(Stored dataset items)
....................
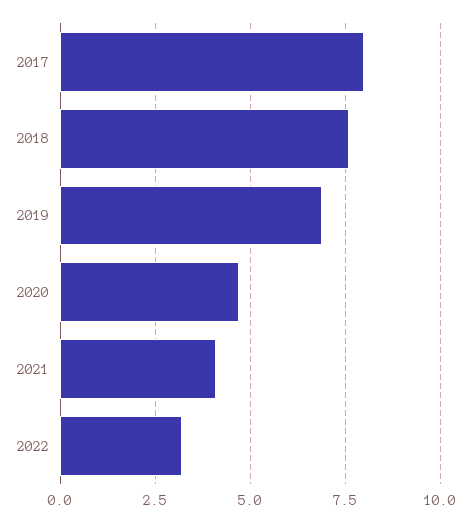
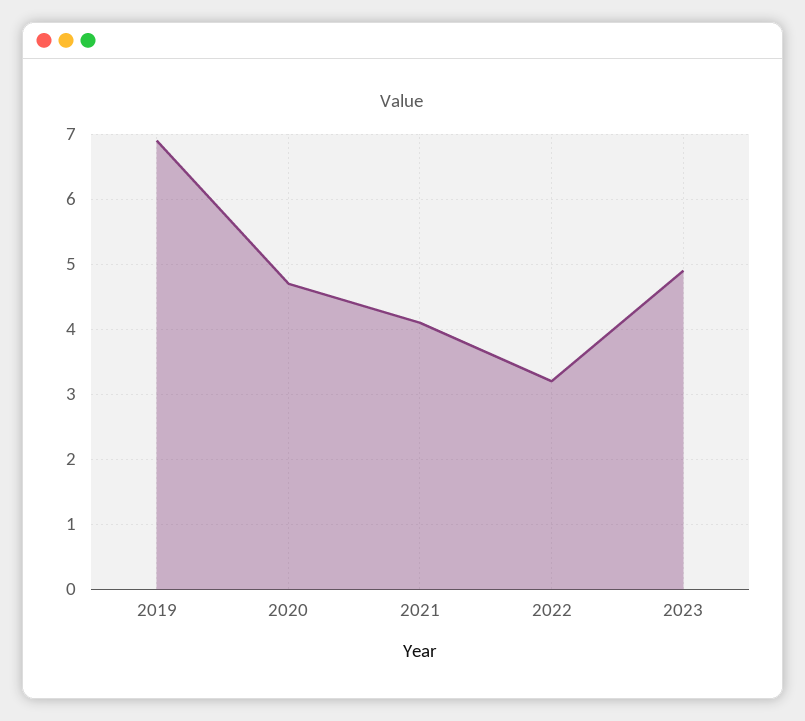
2017: 8 -> none
2018: 7.5 -> none
2023: none -> 4.9

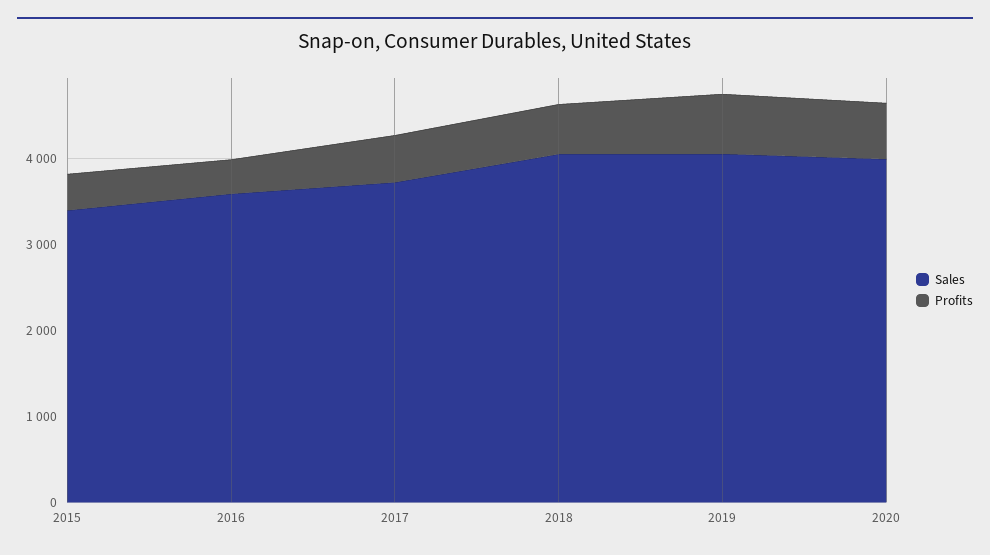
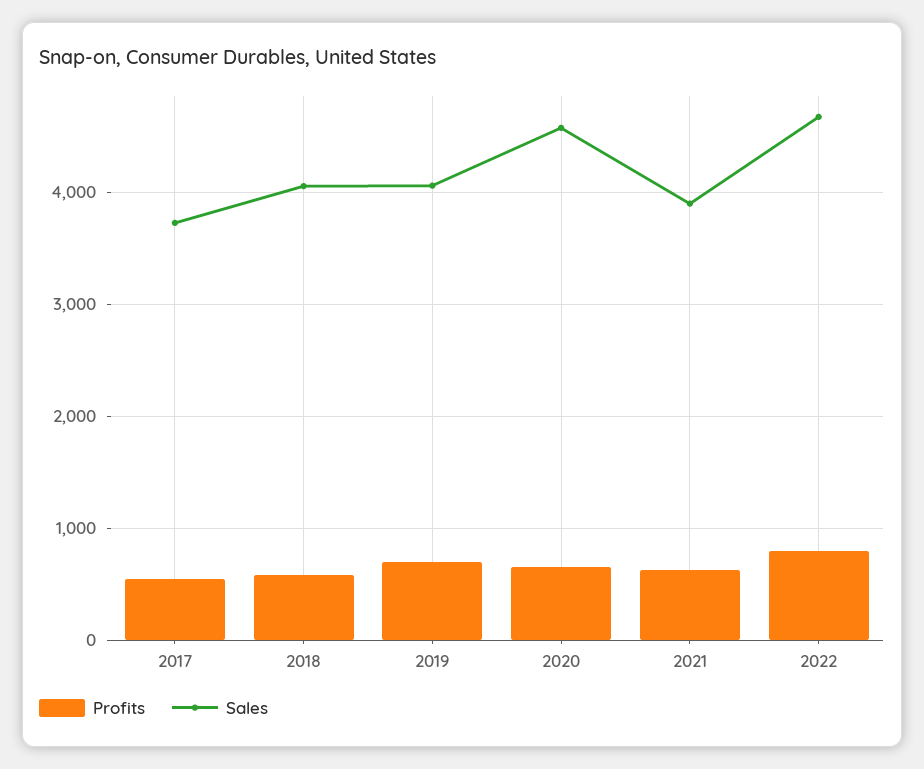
Sales, 2015: 3400 -> none
Profits, 2015: 400 -> none
Sales, 2016: 3600 -> none
Profits, 2016: 400 -> none
Sales, 2020: 4000 -> 4600
Profits, 2021: none -> 600
Sales, 2021: none -> 3900
Profits, 2022: none -> 800
Sales, 2022: none -> 4700

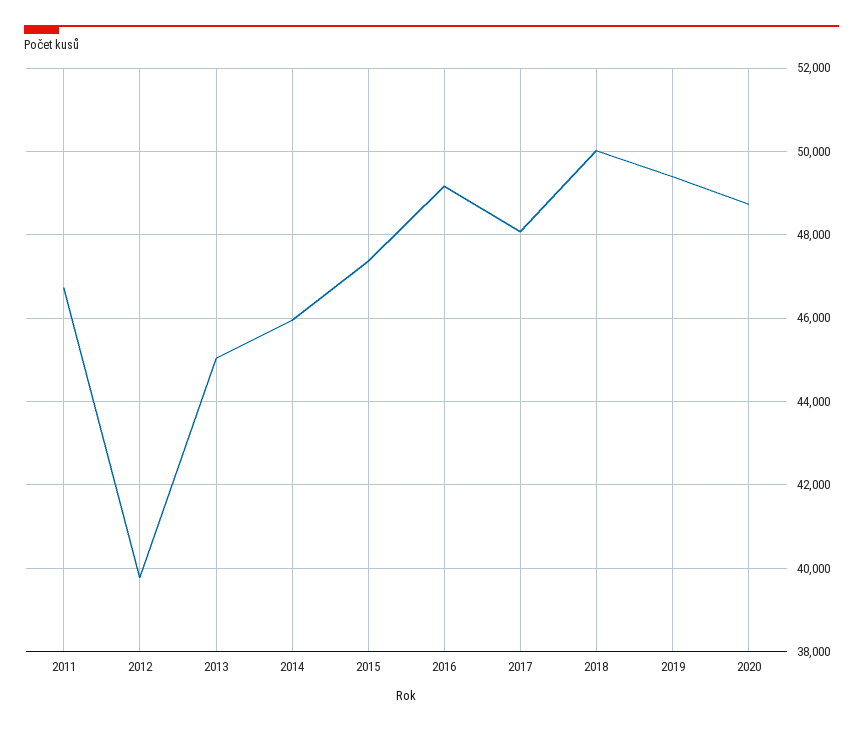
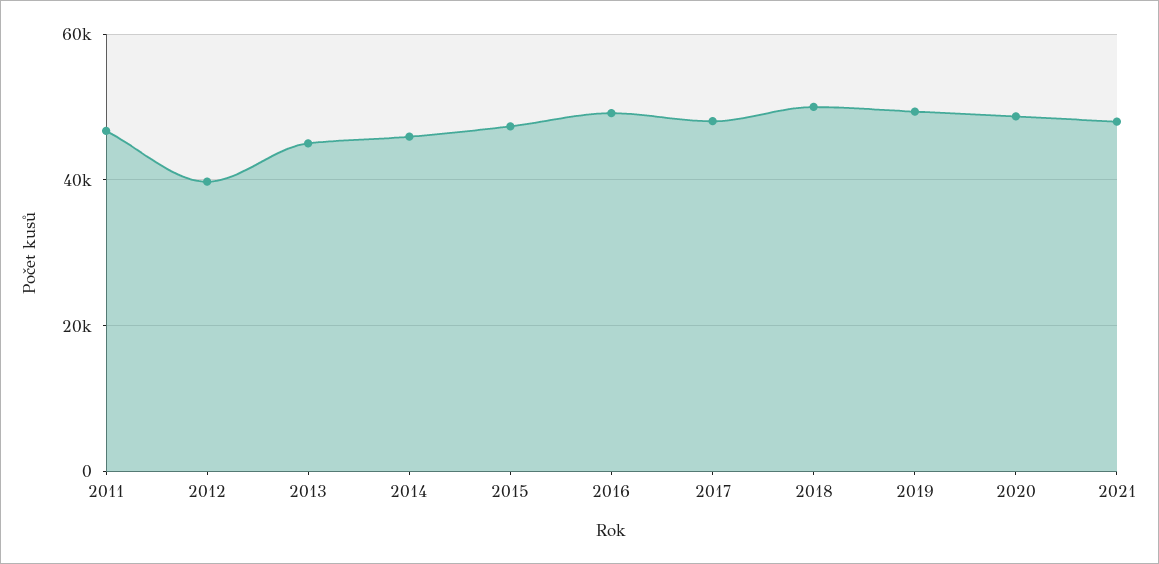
2021: none -> 48000

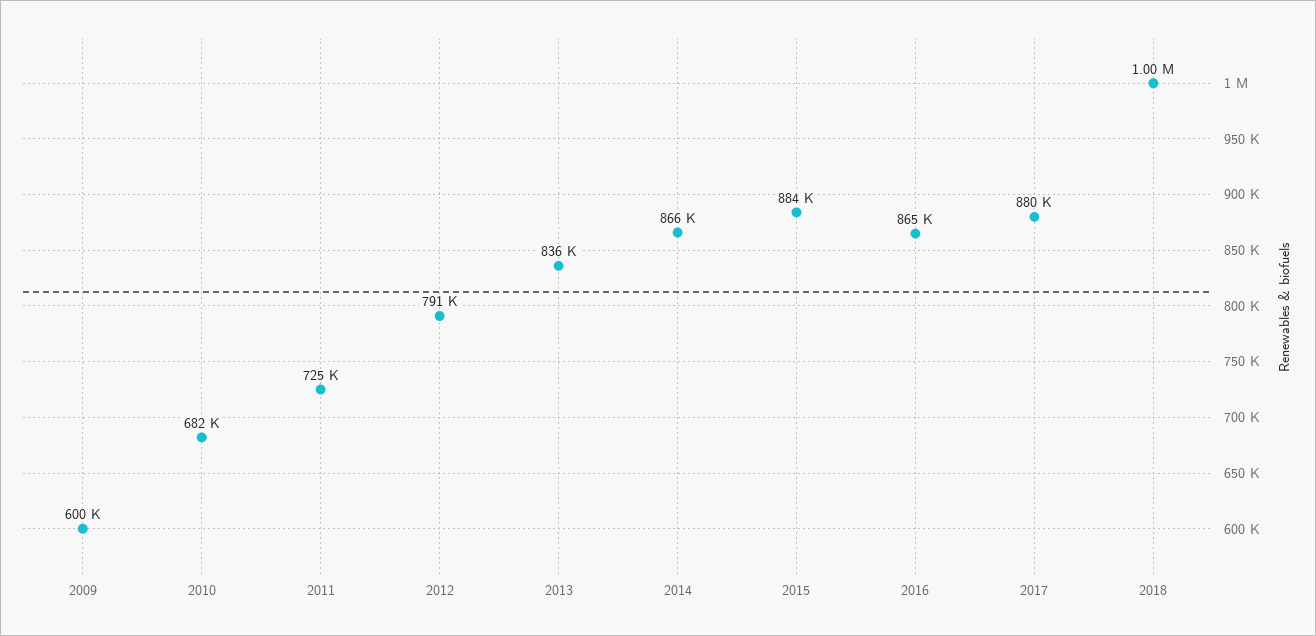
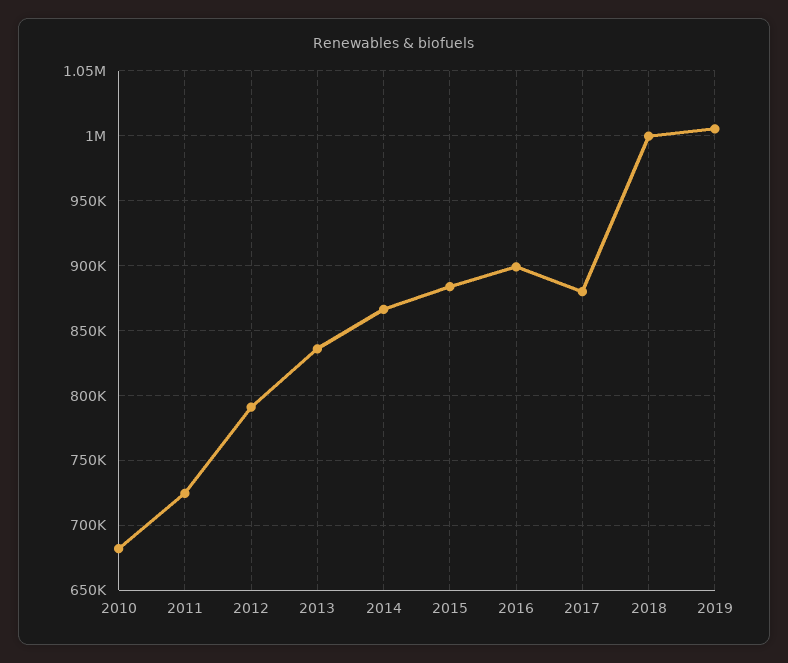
2009: 600000 -> none
2016: 865000 -> 900000
2019: none -> 1005000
....................
Write out the entries above in full and exactly; no pictures.

2017: 8 -> none
2018: 7.5 -> none
2023: none -> 4.9

Sales, 2015: 3400 -> none
Profits, 2015: 400 -> none
Sales, 2016: 3600 -> none
Profits, 2016: 400 -> none
Sales, 2020: 4000 -> 4600
Profits, 2021: none -> 600
Sales, 2021: none -> 3900
Profits, 2022: none -> 800
Sales, 2022: none -> 4700

2021: none -> 48000

2009: 600000 -> none
2016: 865000 -> 900000
2019: none -> 1005000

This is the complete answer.